◆ **YOUR ASSIGNMENT**:
Each line that contains the string "Ninja" counts once; report how many such lines appear in the data, as a number only.

[Edit difference data]
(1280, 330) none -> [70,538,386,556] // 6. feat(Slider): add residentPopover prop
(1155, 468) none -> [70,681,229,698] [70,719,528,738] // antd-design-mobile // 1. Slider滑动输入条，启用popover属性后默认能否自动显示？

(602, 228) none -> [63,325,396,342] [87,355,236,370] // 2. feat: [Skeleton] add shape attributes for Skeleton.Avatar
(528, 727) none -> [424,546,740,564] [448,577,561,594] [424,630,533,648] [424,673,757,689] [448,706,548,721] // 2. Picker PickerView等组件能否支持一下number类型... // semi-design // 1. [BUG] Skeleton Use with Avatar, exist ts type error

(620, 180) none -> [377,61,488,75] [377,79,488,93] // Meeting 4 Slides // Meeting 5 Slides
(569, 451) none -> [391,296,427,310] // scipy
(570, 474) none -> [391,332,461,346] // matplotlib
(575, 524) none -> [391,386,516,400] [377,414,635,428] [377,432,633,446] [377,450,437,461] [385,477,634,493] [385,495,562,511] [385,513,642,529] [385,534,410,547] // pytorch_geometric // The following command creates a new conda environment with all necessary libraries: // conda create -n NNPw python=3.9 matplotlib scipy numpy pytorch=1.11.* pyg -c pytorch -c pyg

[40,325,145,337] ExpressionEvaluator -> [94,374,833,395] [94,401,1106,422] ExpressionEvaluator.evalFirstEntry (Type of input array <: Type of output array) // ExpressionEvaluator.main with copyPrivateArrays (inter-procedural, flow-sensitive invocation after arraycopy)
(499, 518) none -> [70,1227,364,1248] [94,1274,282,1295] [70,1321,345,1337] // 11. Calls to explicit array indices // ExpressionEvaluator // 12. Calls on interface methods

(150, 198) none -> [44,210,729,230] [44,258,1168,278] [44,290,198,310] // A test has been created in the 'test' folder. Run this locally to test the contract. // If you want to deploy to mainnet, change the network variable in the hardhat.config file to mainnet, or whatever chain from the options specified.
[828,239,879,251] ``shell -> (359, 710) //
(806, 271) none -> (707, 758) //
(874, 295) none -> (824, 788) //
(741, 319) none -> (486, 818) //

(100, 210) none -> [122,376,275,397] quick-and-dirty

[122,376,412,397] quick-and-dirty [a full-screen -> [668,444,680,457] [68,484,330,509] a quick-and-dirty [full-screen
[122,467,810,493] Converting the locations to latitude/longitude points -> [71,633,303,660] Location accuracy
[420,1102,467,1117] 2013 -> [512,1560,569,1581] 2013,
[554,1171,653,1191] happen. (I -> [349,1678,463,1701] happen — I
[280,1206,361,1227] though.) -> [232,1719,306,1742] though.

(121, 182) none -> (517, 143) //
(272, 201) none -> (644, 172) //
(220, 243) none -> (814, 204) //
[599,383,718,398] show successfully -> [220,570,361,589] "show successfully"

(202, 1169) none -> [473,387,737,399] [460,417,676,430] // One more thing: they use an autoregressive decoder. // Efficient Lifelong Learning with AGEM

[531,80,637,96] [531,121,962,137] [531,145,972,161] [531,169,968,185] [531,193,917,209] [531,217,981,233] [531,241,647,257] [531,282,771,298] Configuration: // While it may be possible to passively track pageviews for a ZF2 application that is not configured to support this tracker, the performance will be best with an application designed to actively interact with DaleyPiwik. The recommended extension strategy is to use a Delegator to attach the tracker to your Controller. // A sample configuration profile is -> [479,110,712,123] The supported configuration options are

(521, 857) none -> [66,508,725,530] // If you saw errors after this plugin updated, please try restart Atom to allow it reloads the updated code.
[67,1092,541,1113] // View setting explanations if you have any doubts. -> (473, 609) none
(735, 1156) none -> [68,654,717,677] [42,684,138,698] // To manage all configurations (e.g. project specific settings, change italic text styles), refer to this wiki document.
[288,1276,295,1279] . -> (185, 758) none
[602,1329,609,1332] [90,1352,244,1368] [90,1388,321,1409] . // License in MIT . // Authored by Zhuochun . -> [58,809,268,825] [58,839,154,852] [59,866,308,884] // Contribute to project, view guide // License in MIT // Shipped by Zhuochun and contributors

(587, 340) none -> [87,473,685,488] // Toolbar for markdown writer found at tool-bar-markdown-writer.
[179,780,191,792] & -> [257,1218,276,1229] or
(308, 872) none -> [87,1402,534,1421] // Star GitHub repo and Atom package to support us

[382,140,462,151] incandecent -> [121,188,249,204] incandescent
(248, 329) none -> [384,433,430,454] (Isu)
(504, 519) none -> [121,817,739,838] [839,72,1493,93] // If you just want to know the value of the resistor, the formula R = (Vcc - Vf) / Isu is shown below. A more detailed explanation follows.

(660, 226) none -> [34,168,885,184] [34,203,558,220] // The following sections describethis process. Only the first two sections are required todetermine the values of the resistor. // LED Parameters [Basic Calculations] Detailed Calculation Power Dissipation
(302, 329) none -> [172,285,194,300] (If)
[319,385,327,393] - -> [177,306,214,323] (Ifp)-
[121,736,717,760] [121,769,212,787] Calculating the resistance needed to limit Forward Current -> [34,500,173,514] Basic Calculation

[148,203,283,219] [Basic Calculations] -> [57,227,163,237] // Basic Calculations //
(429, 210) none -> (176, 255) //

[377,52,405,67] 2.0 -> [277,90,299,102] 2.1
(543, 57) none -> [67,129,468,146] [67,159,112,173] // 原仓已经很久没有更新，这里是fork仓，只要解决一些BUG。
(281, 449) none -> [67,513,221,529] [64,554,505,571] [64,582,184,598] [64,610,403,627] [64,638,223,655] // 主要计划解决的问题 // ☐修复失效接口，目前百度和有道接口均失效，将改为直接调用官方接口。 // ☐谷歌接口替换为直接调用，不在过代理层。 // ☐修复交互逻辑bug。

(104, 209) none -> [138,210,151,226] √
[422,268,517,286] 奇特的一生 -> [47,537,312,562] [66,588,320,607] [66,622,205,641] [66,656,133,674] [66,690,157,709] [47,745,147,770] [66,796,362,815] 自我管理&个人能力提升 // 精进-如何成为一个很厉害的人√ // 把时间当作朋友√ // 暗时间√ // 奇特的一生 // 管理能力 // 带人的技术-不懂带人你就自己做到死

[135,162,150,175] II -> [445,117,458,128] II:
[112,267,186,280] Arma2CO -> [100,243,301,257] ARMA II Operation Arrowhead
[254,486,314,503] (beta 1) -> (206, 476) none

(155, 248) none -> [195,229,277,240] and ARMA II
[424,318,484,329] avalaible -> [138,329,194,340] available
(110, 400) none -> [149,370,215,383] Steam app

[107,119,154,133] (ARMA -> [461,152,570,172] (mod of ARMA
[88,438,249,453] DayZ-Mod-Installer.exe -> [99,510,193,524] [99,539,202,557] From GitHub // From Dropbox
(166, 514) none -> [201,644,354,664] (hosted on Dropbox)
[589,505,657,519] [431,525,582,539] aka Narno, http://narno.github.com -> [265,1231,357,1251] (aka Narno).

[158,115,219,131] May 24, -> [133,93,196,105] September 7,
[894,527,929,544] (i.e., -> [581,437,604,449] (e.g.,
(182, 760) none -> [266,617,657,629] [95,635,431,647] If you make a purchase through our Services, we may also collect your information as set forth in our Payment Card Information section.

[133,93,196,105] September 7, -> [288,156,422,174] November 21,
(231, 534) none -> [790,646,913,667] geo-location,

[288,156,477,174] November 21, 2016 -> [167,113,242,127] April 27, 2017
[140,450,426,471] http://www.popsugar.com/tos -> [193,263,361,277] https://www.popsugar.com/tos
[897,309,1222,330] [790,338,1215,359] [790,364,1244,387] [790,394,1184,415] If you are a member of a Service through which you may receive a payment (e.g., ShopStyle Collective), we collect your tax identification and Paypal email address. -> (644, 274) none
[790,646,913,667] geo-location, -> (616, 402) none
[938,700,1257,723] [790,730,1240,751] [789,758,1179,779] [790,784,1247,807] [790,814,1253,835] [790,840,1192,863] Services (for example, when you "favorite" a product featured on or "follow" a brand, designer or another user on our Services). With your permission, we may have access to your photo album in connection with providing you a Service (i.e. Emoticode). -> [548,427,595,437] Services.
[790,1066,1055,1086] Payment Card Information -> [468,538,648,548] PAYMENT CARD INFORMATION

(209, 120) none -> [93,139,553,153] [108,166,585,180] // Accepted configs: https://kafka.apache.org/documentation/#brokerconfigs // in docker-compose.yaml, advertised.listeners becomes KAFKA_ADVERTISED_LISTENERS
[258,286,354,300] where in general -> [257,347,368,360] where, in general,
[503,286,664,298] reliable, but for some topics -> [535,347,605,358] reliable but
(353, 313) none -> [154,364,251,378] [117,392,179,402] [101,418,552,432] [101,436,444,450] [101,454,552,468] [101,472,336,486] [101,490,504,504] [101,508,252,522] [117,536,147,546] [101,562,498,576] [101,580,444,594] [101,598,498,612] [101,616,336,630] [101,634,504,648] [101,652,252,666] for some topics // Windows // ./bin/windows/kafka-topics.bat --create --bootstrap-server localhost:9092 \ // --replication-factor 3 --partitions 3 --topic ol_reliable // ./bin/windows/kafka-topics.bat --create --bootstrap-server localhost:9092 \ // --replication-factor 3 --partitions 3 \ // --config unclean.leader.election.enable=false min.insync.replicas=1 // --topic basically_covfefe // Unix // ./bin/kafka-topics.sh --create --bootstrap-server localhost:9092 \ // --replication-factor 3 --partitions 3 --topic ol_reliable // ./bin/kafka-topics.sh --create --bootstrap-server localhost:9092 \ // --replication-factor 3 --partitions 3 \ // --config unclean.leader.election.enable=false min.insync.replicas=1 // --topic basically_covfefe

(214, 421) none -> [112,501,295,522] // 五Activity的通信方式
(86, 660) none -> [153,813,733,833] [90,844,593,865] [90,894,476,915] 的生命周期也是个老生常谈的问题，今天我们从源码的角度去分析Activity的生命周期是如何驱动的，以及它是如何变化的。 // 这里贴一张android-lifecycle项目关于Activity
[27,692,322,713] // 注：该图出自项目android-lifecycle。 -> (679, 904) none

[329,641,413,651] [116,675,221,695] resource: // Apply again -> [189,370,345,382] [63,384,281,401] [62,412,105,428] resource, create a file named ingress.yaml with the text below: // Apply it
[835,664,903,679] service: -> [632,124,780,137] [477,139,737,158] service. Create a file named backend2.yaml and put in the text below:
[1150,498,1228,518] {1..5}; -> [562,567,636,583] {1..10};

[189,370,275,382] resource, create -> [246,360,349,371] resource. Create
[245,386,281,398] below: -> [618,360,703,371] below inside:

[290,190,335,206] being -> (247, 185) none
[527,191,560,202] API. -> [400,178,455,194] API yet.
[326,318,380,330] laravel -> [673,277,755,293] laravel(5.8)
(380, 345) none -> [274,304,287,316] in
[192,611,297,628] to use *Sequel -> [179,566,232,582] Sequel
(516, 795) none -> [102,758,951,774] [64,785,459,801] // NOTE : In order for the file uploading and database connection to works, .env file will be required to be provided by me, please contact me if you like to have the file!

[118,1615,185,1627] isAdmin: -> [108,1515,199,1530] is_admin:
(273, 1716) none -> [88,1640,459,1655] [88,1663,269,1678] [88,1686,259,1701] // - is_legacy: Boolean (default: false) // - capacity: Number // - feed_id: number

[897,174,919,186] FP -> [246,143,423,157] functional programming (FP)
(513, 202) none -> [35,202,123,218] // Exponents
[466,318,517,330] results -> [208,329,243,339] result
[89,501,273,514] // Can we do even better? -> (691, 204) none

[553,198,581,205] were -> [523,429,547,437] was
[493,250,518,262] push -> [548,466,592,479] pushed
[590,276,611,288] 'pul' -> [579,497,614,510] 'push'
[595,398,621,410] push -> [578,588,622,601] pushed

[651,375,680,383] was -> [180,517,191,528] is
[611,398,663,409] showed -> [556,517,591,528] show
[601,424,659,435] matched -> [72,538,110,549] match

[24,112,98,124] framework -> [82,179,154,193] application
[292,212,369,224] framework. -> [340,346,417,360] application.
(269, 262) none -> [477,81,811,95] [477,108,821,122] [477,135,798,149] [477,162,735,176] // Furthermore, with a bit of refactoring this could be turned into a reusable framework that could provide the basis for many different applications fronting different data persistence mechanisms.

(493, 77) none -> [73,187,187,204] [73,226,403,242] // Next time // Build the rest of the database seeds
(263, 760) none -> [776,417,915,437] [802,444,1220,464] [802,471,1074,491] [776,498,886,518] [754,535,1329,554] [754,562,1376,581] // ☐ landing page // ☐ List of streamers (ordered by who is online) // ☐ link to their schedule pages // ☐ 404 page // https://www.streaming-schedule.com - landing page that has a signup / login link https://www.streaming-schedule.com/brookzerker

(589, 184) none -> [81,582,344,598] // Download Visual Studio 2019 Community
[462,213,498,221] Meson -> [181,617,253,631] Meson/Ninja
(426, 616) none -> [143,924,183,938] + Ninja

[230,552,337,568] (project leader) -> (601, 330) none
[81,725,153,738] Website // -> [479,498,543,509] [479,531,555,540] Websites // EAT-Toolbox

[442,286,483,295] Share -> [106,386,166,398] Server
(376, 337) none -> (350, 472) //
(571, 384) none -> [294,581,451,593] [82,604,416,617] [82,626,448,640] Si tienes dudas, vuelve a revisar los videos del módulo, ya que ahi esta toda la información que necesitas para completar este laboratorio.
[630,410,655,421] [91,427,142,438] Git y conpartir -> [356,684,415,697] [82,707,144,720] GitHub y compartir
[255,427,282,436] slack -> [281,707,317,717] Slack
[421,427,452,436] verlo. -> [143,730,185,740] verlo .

◆ **ANSWER**:
2